◆ INPUT:
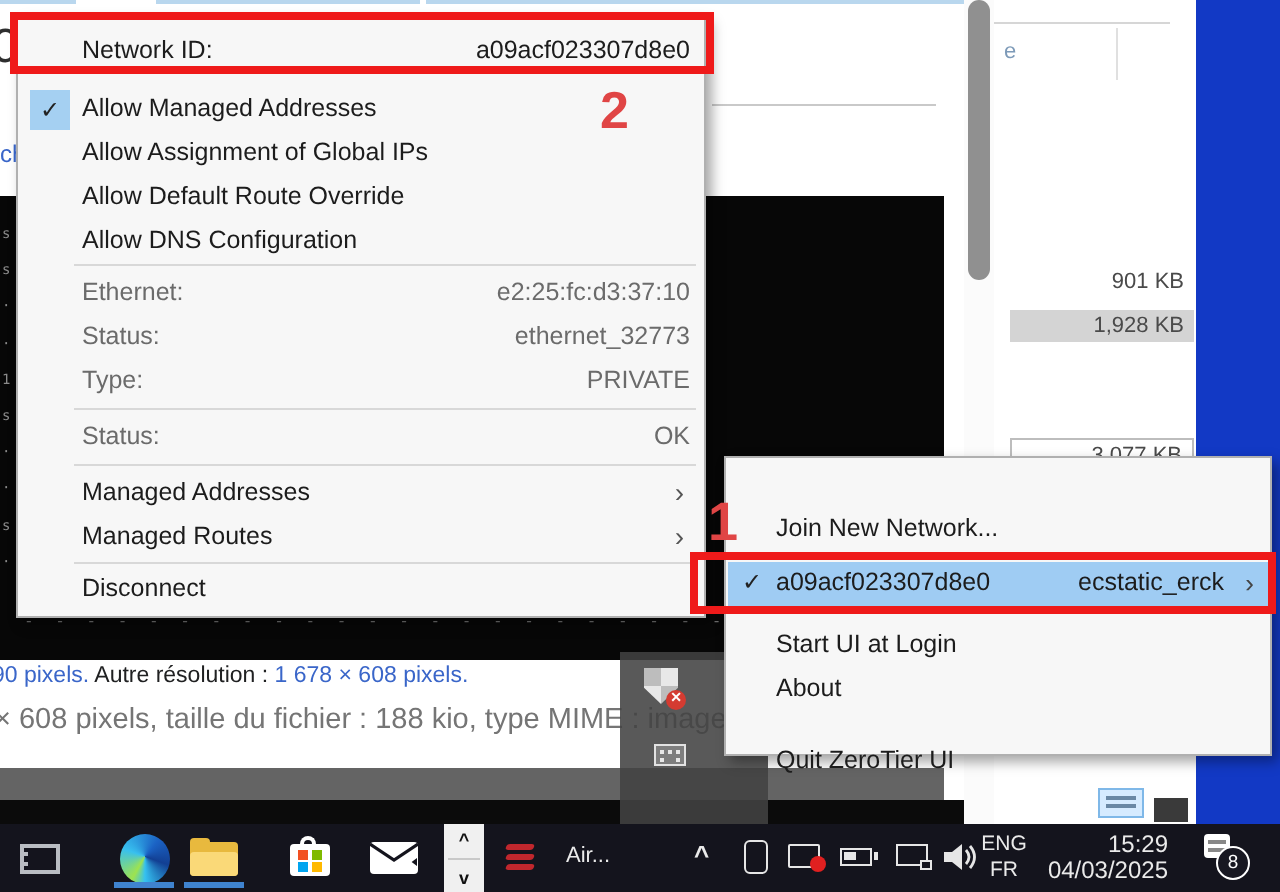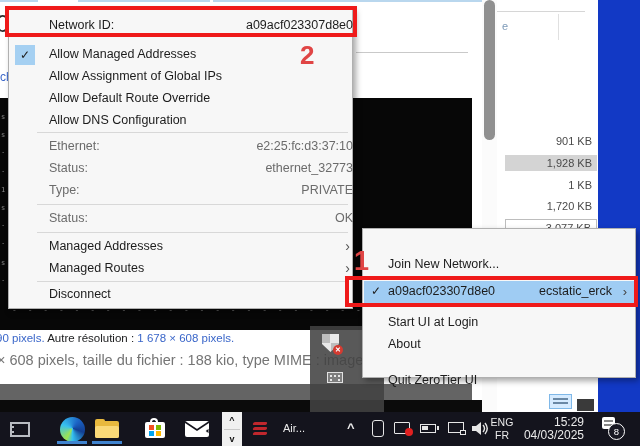--- a/index.html
+++ b/index.html
@@ -83,7 +83,7 @@
   
   .menu { background:#f7f7f7; border:1px solid #b0b0b0; box-shadow:3px 3px 6px rgba(0,0,0,0.35); font-size:12.5px; color:#1c1c1c; }
   .submenu { left:8px; top:8px; width:345px; height:301px; }
-  .mrow { position:absolute; left:8px; width:100%;padding-left:47px; }
+  .mrow { position:absolute; left:0; width:100%;padding-left:47px; }
   .mlabel { position:absolute; left:32px; white-space:nowrap; }
   .mvalue { position:absolute; right:7px; white-space:nowrap; }
   .gray { color:#6b6b6b; }

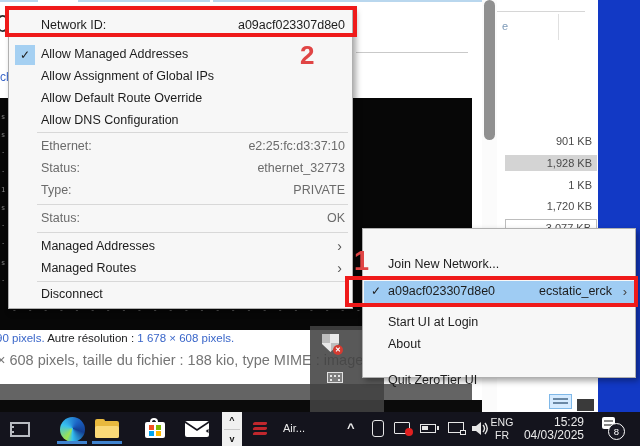--- a/index.html
+++ b/index.html
@@ -146,7 +146,6 @@
     <div class="abs exp-colsep"></div>
     <div class="abs sizerow" style="top:133px;">901 KB</div>
     <div class="abs sizerow sel" style="top:155px;">1,928 KB</div>
-    <div class="abs sizerow" style="top:177px;">1 KB</div>
     <div class="abs sizerow" style="top:198px;">1,720 KB</div>
     <div class="abs sizerow box" style="top:219px;">3,077 KB</div>
   </div>

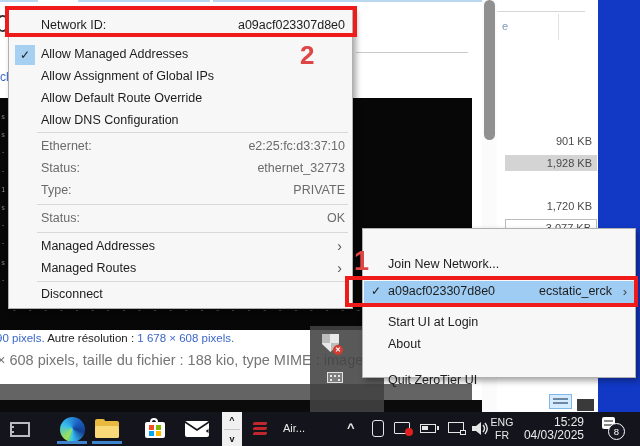--- a/index.html
+++ b/index.html
@@ -146,7 +146,6 @@
     <div class="abs exp-colsep"></div>
     <div class="abs sizerow" style="top:133px;">901 KB</div>
     <div class="abs sizerow sel" style="top:155px;">1,928 KB</div>
-    <div class="abs sizerow" style="top:198px;">1,720 KB</div>
     <div class="abs sizerow box" style="top:219px;">3,077 KB</div>
   </div>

◆ TASK DESCRIPTION: Which lines of the records above contain the word "mrow"? Report each one in full.

◆ WRITTEN RESPONSE:
-  .mrow { position:absolute; left:8px; width:100%;padding-left:47px; }
+  .mrow { position:absolute; left:0; width:100%;padding-left:47px; }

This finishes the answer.